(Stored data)
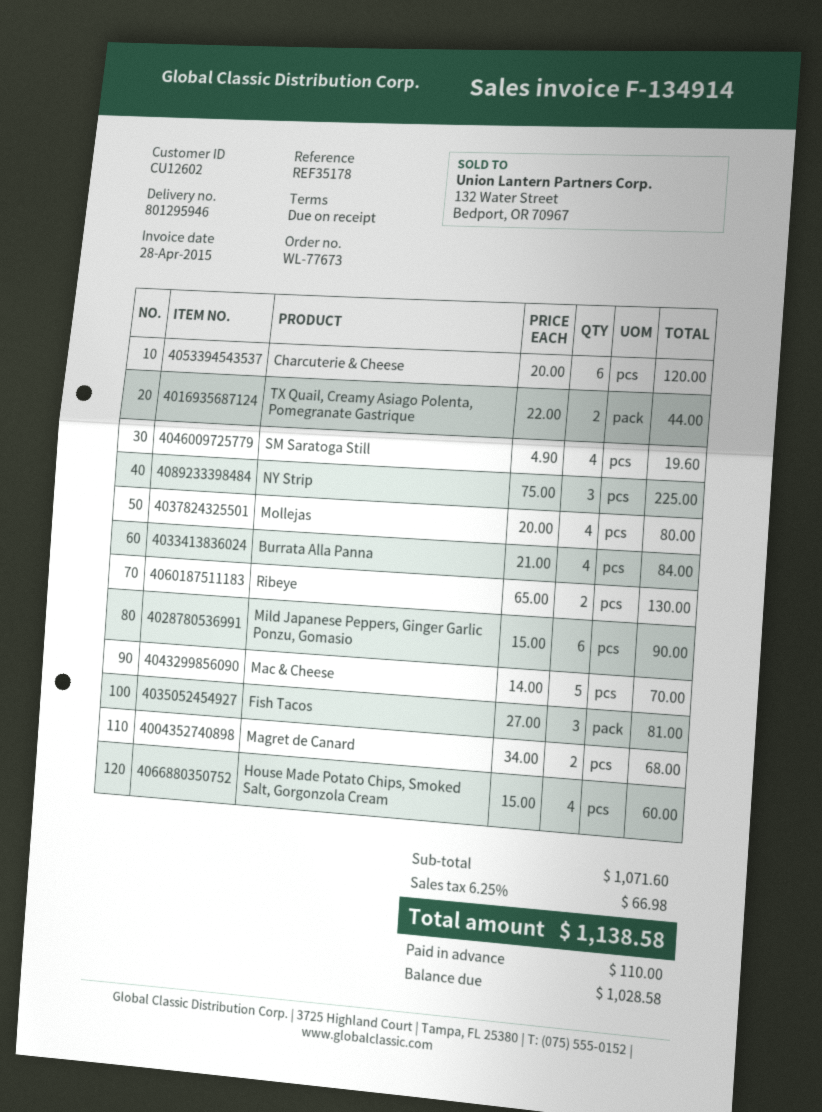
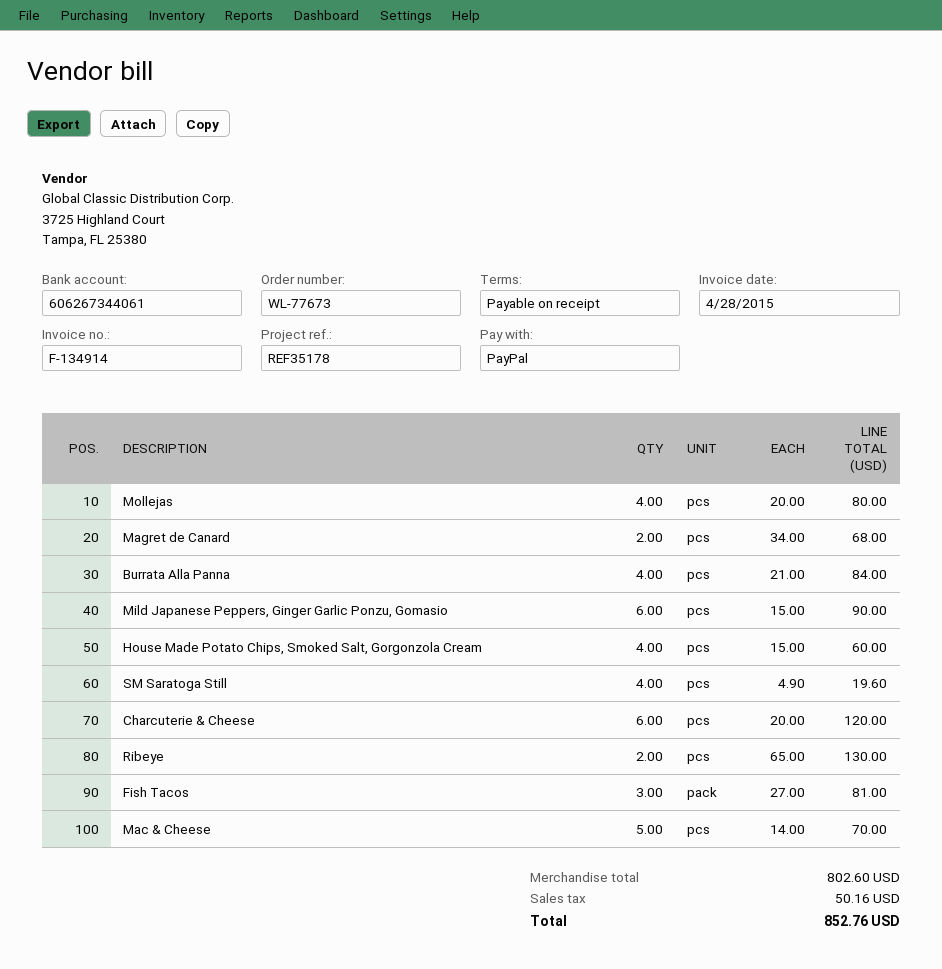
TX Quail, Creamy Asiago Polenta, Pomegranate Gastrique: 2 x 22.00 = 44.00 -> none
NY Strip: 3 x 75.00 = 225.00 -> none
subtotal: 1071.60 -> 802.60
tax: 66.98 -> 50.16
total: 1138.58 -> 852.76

Description of the task:
Give all the lines above again, character for character, without pictures.

Response for this exercise:
TX Quail, Creamy Asiago Polenta, Pomegranate Gastrique: 2 x 22.00 = 44.00 -> none
NY Strip: 3 x 75.00 = 225.00 -> none
subtotal: 1071.60 -> 802.60
tax: 66.98 -> 50.16
total: 1138.58 -> 852.76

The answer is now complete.